At the first glance, the implementation of Merseyside project would greatly improve the production line of polypropylene – the dominant polymer product of Victoria Chemicals. An initial investment of £12m would be completely utilized to (1) relocate and modernize tank-car unloading areas, to (2) refurbish the polymerization tank and to (3) renovate the compounding plant. The project is estimated to shut down the plant for 1.5 months in exchange of improving manufacturing throughput by 7% and gross margin to 12.5%. The current NPV is £10.98m; thus, it should be accepted.

A number of concerns from various perspectives draw the attention of management team in evaluating the Merseyside project.

A. The Merseyside Plant: the renovation potentially takes longer than expected due to the fact that Merseyside plant was constructed long time ago which requires more time to deal with. A 17% loss in NPV (to £8.96m) would incur if it takes up to 3 months of construction works.
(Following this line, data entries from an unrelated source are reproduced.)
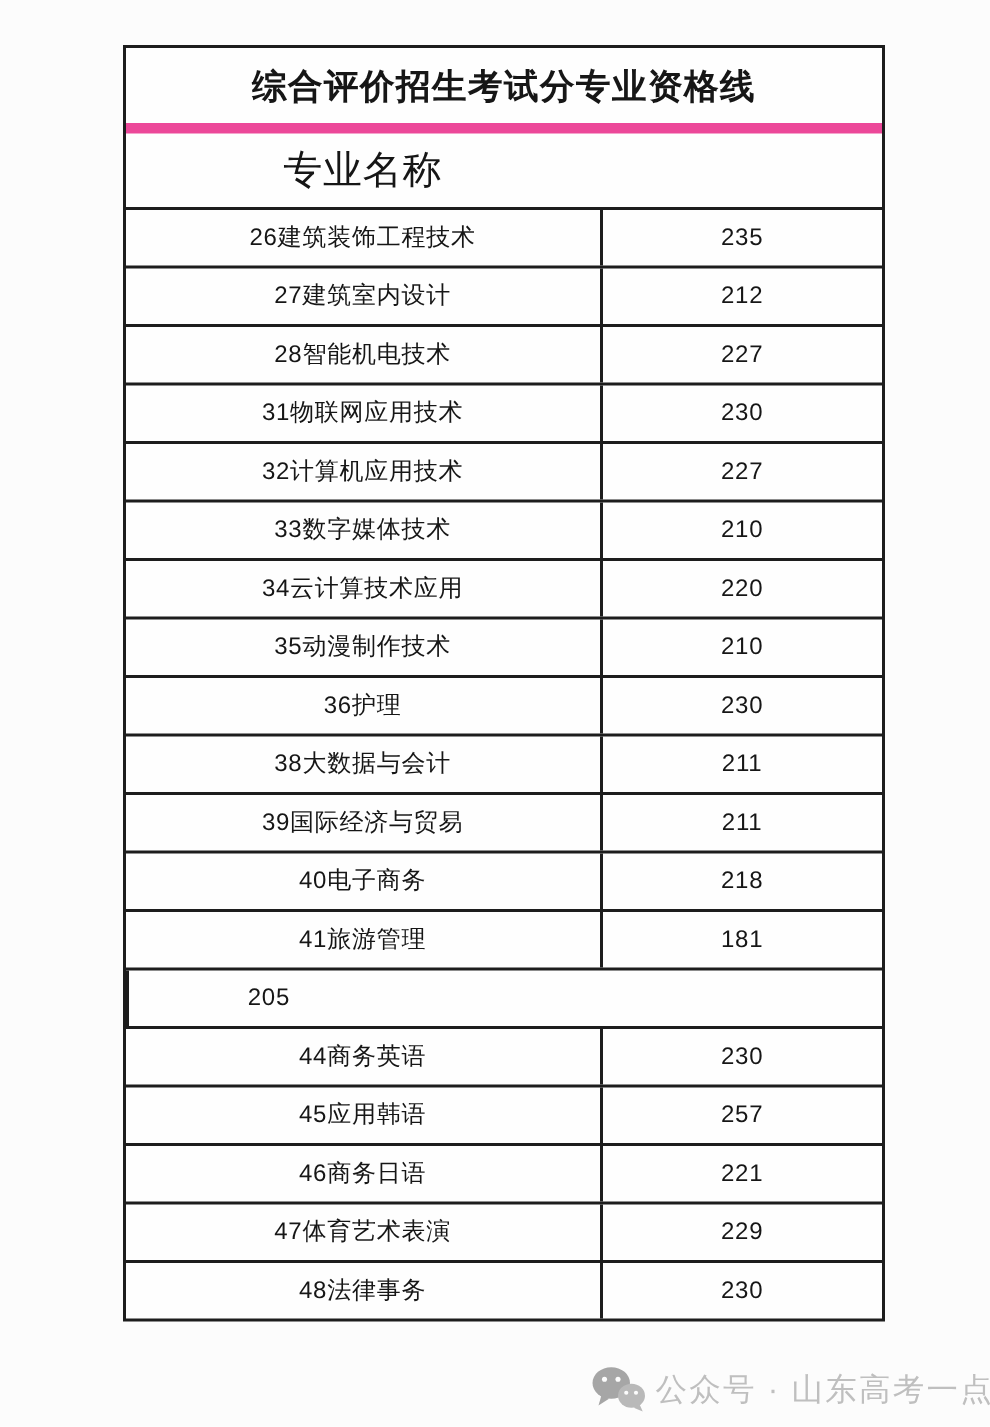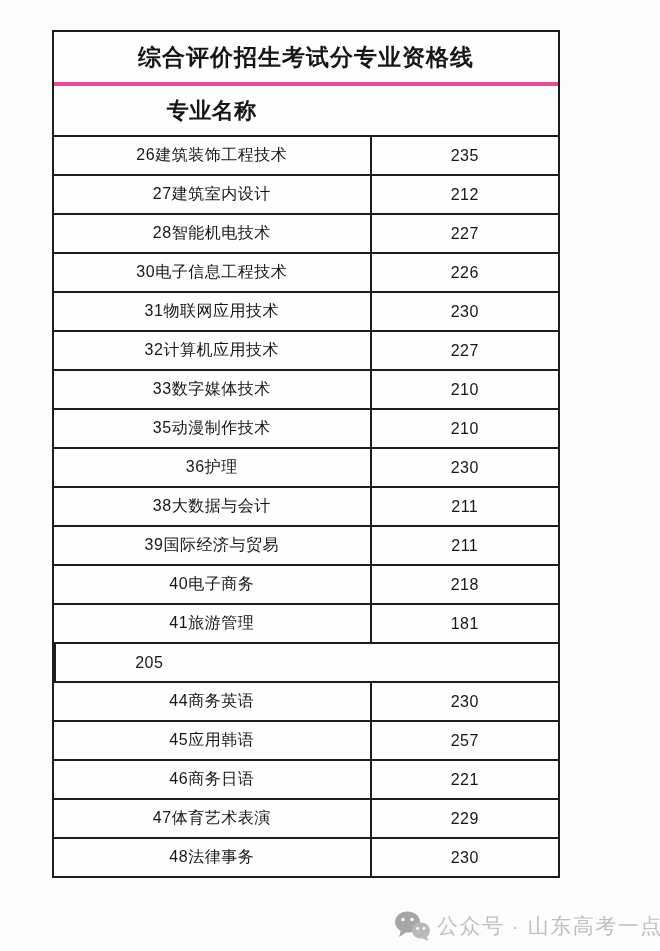--- a/index.html
+++ b/index.html
@@ -17,7 +17,7 @@
   }
   .table-wrap {
     position: absolute;
-    left: 52px;
+    left: 82px;
     top: 30px;
     width: 504px;            
     border: 2px solid #1d1d1d;

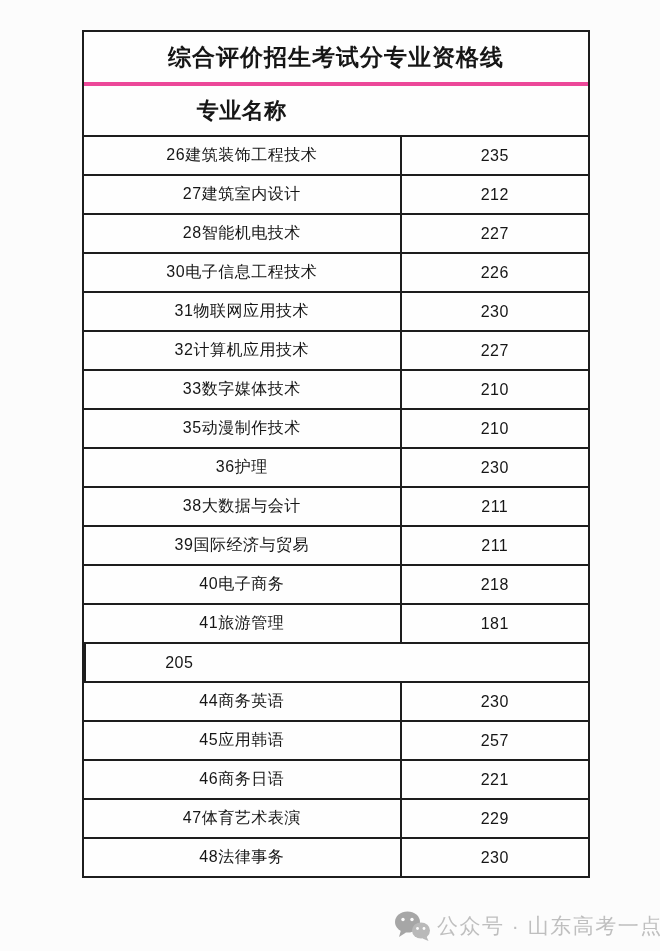--- a/index.html
+++ b/index.html
@@ -35,9 +35,9 @@
   .header-row {
     display: flex;
     height: 49px;
-    border-top: 4px solid #ec4899;
-    font-size: 22px;
-    font-weight: 700;
+    border-top: 7px solid #ec4899;
+    font-size: 26px;
+    font-weight: 400;
   }
   .data-row {
     display: flex;

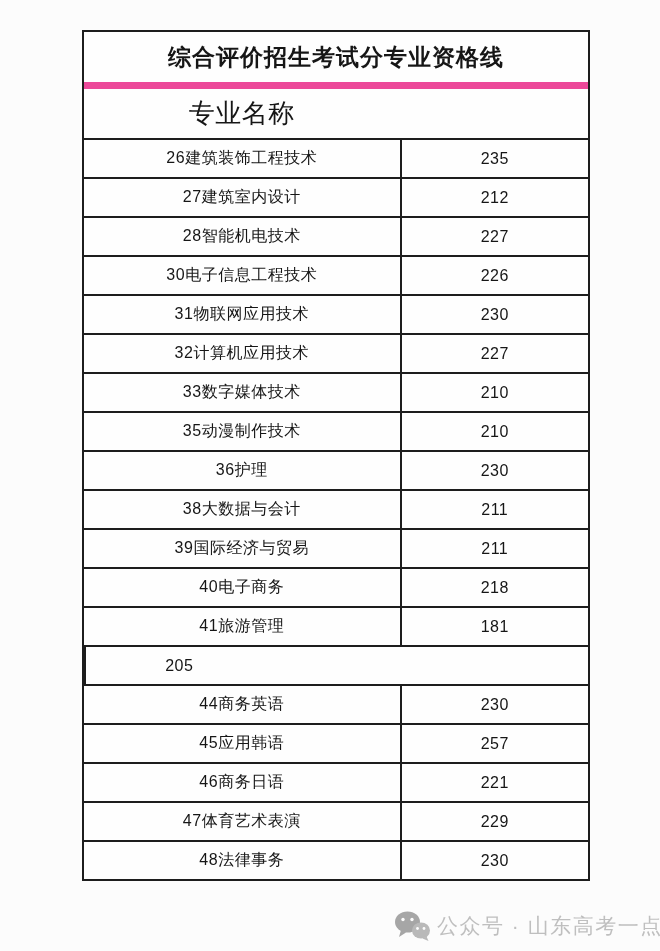--- a/index.html
+++ b/index.html
@@ -100,10 +100,6 @@
         <div class="cell line">227</div>
       </div>
       <div class="data-row">
-        <div class="cell major">30电子信息工程技术</div>
-        <div class="cell line">226</div>
-      </div>
-      <div class="data-row">
         <div class="cell major">31物联网应用技术</div>
         <div class="cell line">230</div>
       </div>

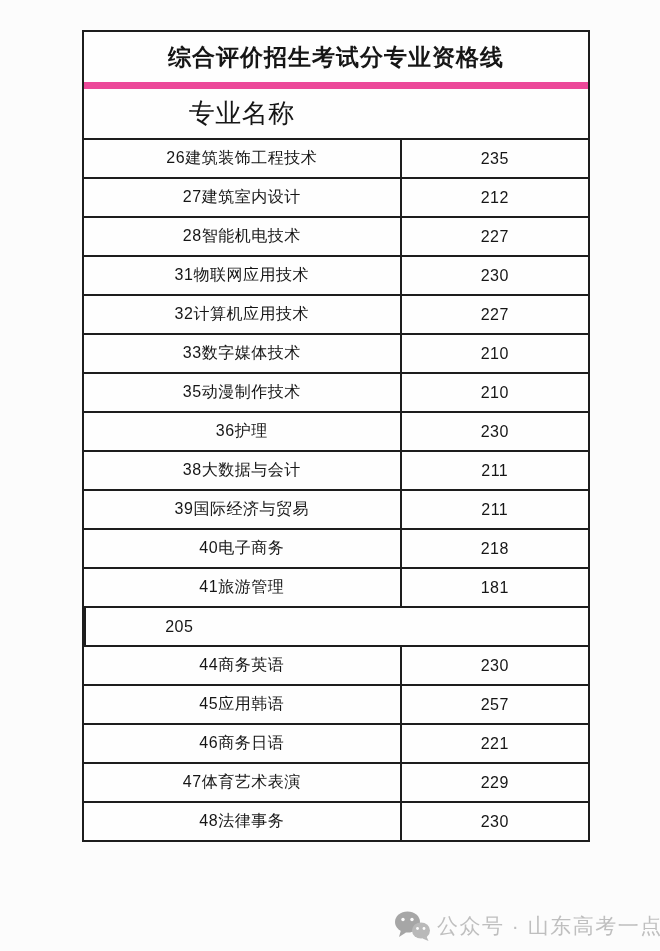--- a/index.html
+++ b/index.html
@@ -112,6 +112,10 @@
         <div class="cell line">210</div>
       </div>
       <div class="data-row">
+        <div class="cell major">34云计算技术应用</div>
+        <div class="cell line">220</div>
+      </div>
+      <div class="data-row">
         <div class="cell major">35动漫制作技术</div>
         <div class="cell line">210</div>
       </div>

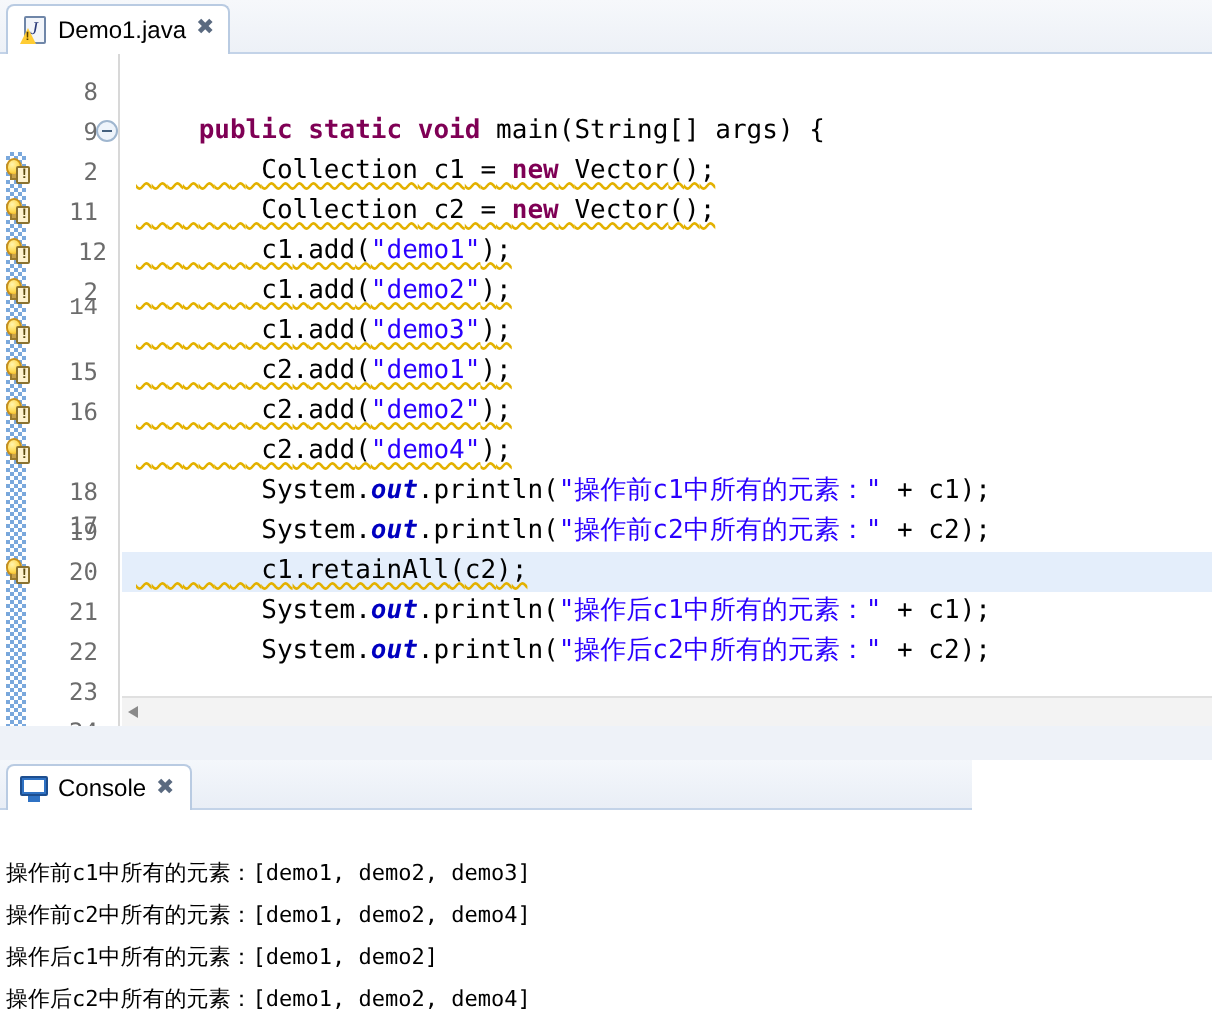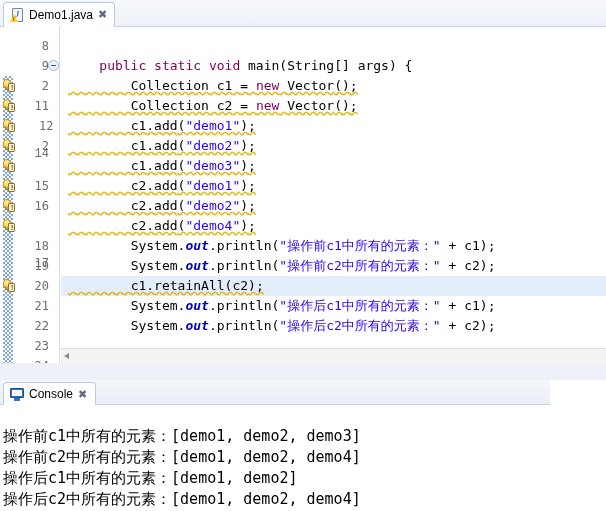--- a/index.html
+++ b/index.html
@@ -115,7 +115,7 @@
     white-space: pre; padding-left: 7px;
   }
   .cline.current { background: #e4eefb; }
-  .kw  { color: #7f0055; font-weight: normal; }
+  .kw  { color: #7f0055; font-weight: bold; }
   .str { color: #2a00ff; }
   .pln { color: #000000; }
   .fld { color: #0000c0; font-style: italic; font-weight: bold; }

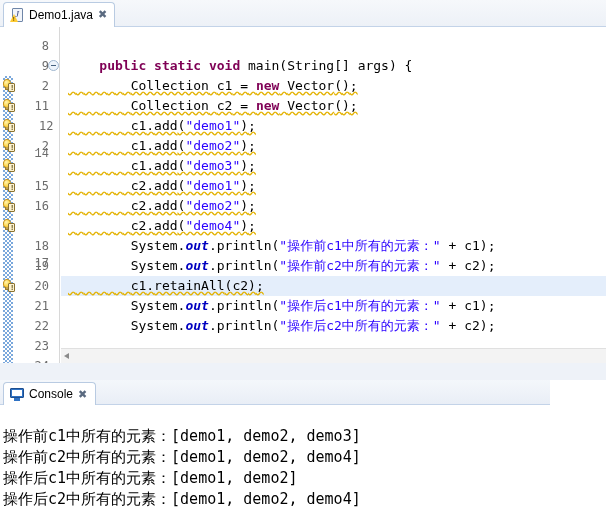--- a/index.html
+++ b/index.html
@@ -147,7 +147,7 @@
     background: #ffffff;
   }
   .console-tabbar {
-    position: absolute; left: 0; top: 0; width: 550px; height: 25px;
+    position: absolute; left: 0; top: 0; width: 486px; height: 25px;
     background: linear-gradient(to bottom, #f4f7fb 0%, #e9eef6 100%);
     border-bottom: 1px solid #c3d3e8;
   }

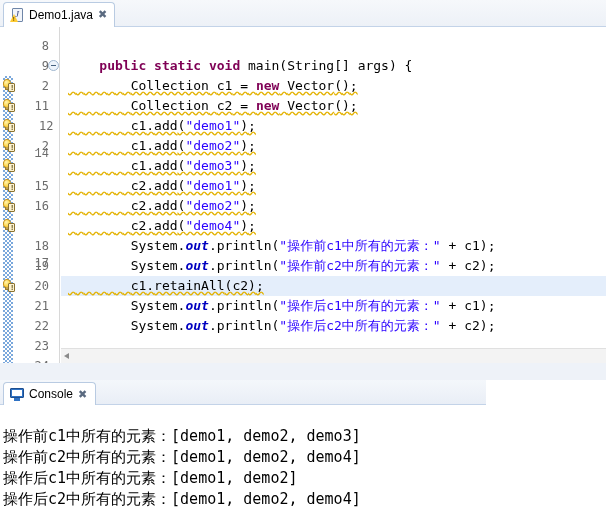--- a/index.html
+++ b/index.html
@@ -183,7 +183,7 @@
   .console-out {
     position: absolute; left: 0; top: 46px; width: 606px; bottom: 0;
     padding-left: 3px;
-    font-family: "DejaVu Sans Mono", monospace; font-size: 15px; color: #000;
+    font-family: "DejaVu Sans Mono", monospace; font-size: 11px; color: #000;
   }
   .oline { height: 21px; line-height: 21px; white-space: pre; }
 </style>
B. The Proposed Capital: the £0.5m preliminary engineering cost should be excluded because it was a sunk cost incurred nine months ago.

C. Concerns of the Transport Division: there might be chances to include the new rolling stock cost purchased in 2010 of £2m and its depreciation over 10 years. Also, a 1% bonus of executive VPs should be recognized which bring the NPV down by 17.5% to £9.06m.

D. Cannibalization: cannibalization cost regarding the sales loss of Rotterdam would be excluded; it plays minor role in comparison with the existing competition in the industry.

E. EPC Production Line Modernization: the company should not use poly renovation’s positive NPV to sustain -£0.75m of EPC production line modernization. The initial investment of the EPC project (£1m) could be utilized elsewhere.

F. Discount Rate: a discount rate of 13% can be used to evaluate a high cost project.

G. Four Requirement Hurdles: the project meets these requirements in...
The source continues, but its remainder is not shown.